The response should be the data again, identical in every line.

[Data records]

=== Begin Enclosure ===

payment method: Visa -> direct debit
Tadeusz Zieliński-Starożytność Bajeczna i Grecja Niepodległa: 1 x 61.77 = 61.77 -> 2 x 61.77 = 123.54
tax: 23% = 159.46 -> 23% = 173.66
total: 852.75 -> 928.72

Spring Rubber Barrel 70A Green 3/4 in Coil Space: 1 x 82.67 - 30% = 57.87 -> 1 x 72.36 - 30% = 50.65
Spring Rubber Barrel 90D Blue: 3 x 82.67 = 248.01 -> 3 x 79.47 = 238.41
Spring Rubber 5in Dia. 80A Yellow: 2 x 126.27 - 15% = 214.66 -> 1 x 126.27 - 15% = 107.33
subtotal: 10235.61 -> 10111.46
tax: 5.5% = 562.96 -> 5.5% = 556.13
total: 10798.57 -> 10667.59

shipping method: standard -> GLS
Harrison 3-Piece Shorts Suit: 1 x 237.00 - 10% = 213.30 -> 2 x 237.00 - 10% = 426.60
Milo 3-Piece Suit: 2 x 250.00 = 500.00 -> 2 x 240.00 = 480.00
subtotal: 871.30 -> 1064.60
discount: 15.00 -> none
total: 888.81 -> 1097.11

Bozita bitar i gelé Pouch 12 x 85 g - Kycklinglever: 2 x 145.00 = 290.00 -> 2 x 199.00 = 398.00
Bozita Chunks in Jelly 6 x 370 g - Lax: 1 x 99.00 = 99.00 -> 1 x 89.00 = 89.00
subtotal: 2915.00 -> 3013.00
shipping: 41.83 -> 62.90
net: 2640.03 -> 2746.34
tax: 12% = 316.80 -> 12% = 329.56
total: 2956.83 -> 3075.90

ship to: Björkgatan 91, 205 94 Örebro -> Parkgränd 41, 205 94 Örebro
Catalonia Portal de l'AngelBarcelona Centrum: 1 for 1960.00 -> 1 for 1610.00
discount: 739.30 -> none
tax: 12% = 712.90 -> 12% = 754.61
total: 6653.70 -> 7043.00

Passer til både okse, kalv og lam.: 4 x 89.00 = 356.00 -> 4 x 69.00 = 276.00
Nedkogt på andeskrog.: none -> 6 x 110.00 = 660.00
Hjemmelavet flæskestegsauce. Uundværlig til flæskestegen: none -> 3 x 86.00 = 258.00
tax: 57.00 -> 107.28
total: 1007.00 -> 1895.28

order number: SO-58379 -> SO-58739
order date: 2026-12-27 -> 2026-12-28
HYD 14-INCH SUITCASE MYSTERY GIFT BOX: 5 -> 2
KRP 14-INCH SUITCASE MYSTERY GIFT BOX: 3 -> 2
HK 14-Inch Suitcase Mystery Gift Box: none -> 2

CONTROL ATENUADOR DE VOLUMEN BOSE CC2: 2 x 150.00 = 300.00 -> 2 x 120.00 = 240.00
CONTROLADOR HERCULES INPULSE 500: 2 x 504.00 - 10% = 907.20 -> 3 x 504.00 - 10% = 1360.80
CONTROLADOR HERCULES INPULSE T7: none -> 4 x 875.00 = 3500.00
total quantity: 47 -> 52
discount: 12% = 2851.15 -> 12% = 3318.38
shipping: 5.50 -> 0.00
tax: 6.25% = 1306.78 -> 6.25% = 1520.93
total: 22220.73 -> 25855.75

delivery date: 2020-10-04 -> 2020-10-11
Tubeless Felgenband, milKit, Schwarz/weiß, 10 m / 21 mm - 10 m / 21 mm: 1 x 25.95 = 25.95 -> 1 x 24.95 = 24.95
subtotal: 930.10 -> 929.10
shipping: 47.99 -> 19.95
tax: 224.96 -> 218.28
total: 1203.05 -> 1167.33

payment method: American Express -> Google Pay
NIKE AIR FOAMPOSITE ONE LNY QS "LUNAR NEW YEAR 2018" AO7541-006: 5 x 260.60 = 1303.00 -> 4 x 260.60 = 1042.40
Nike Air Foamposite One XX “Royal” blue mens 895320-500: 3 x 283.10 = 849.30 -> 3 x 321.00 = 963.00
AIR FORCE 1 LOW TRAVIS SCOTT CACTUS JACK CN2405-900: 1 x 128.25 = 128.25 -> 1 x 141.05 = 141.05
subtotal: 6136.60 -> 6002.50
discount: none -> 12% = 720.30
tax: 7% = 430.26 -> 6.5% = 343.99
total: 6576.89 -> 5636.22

=== End Enclosure ===

Reply
payment method: Visa -> direct debit
Tadeusz Zieliński-Starożytność Bajeczna i Grecja Niepodległa: 1 x 61.77 = 61.77 -> 2 x 61.77 = 123.54
tax: 23% = 159.46 -> 23% = 173.66
total: 852.75 -> 928.72

Spring Rubber Barrel 70A Green 3/4 in Coil Space: 1 x 82.67 - 30% = 57.87 -> 1 x 72.36 - 30% = 50.65
Spring Rubber Barrel 90D Blue: 3 x 82.67 = 248.01 -> 3 x 79.47 = 238.41
Spring Rubber 5in Dia. 80A Yellow: 2 x 126.27 - 15% = 214.66 -> 1 x 126.27 - 15% = 107.33
subtotal: 10235.61 -> 10111.46
tax: 5.5% = 562.96 -> 5.5% = 556.13
total: 10798.57 -> 10667.59

shipping method: standard -> GLS
Harrison 3-Piece Shorts Suit: 1 x 237.00 - 10% = 213.30 -> 2 x 237.00 - 10% = 426.60
Milo 3-Piece Suit: 2 x 250.00 = 500.00 -> 2 x 240.00 = 480.00
subtotal: 871.30 -> 1064.60
discount: 15.00 -> none
total: 888.81 -> 1097.11

Bozita bitar i gelé Pouch 12 x 85 g - Kycklinglever: 2 x 145.00 = 290.00 -> 2 x 199.00 = 398.00
Bozita Chunks in Jelly 6 x 370 g - Lax: 1 x 99.00 = 99.00 -> 1 x 89.00 = 89.00
subtotal: 2915.00 -> 3013.00
shipping: 41.83 -> 62.90
net: 2640.03 -> 2746.34
tax: 12% = 316.80 -> 12% = 329.56
total: 2956.83 -> 3075.90

ship to: Björkgatan 91, 205 94 Örebro -> Parkgränd 41, 205 94 Örebro
Catalonia Portal de l'AngelBarcelona Centrum: 1 for 1960.00 -> 1 for 1610.00
discount: 739.30 -> none
tax: 12% = 712.90 -> 12% = 754.61
total: 6653.70 -> 7043.00

Passer til både okse, kalv og lam.: 4 x 89.00 = 356.00 -> 4 x 69.00 = 276.00
Nedkogt på andeskrog.: none -> 6 x 110.00 = 660.00
Hjemmelavet flæskestegsauce. Uundværlig til flæskestegen: none -> 3 x 86.00 = 258.00
tax: 57.00 -> 107.28
total: 1007.00 -> 1895.28

order number: SO-58379 -> SO-58739
order date: 2026-12-27 -> 2026-12-28
HYD 14-INCH SUITCASE MYSTERY GIFT BOX: 5 -> 2
KRP 14-INCH SUITCASE MYSTERY GIFT BOX: 3 -> 2
HK 14-Inch Suitcase Mystery Gift Box: none -> 2

CONTROL ATENUADOR DE VOLUMEN BOSE CC2: 2 x 150.00 = 300.00 -> 2 x 120.00 = 240.00
CONTROLADOR HERCULES INPULSE 500: 2 x 504.00 - 10% = 907.20 -> 3 x 504.00 - 10% = 1360.80
CONTROLADOR HERCULES INPULSE T7: none -> 4 x 875.00 = 3500.00
total quantity: 47 -> 52
discount: 12% = 2851.15 -> 12% = 3318.38
shipping: 5.50 -> 0.00
tax: 6.25% = 1306.78 -> 6.25% = 1520.93
total: 22220.73 -> 25855.75

delivery date: 2020-10-04 -> 2020-10-11
Tubeless Felgenband, milKit, Schwarz/weiß, 10 m / 21 mm - 10 m / 21 mm: 1 x 25.95 = 25.95 -> 1 x 24.95 = 24.95
subtotal: 930.10 -> 929.10
shipping: 47.99 -> 19.95
tax: 224.96 -> 218.28
total: 1203.05 -> 1167.33

payment method: American Express -> Google Pay
NIKE AIR FOAMPOSITE ONE LNY QS "LUNAR NEW YEAR 2018" AO7541-006: 5 x 260.60 = 1303.00 -> 4 x 260.60 = 1042.40
Nike Air Foamposite One XX “Royal” blue mens 895320-500: 3 x 283.10 = 849.30 -> 3 x 321.00 = 963.00
AIR FORCE 1 LOW TRAVIS SCOTT CACTUS JACK CN2405-900: 1 x 128.25 = 128.25 -> 1 x 141.05 = 141.05
subtotal: 6136.60 -> 6002.50
discount: none -> 12% = 720.30
tax: 7% = 430.26 -> 6.5% = 343.99
total: 6576.89 -> 5636.22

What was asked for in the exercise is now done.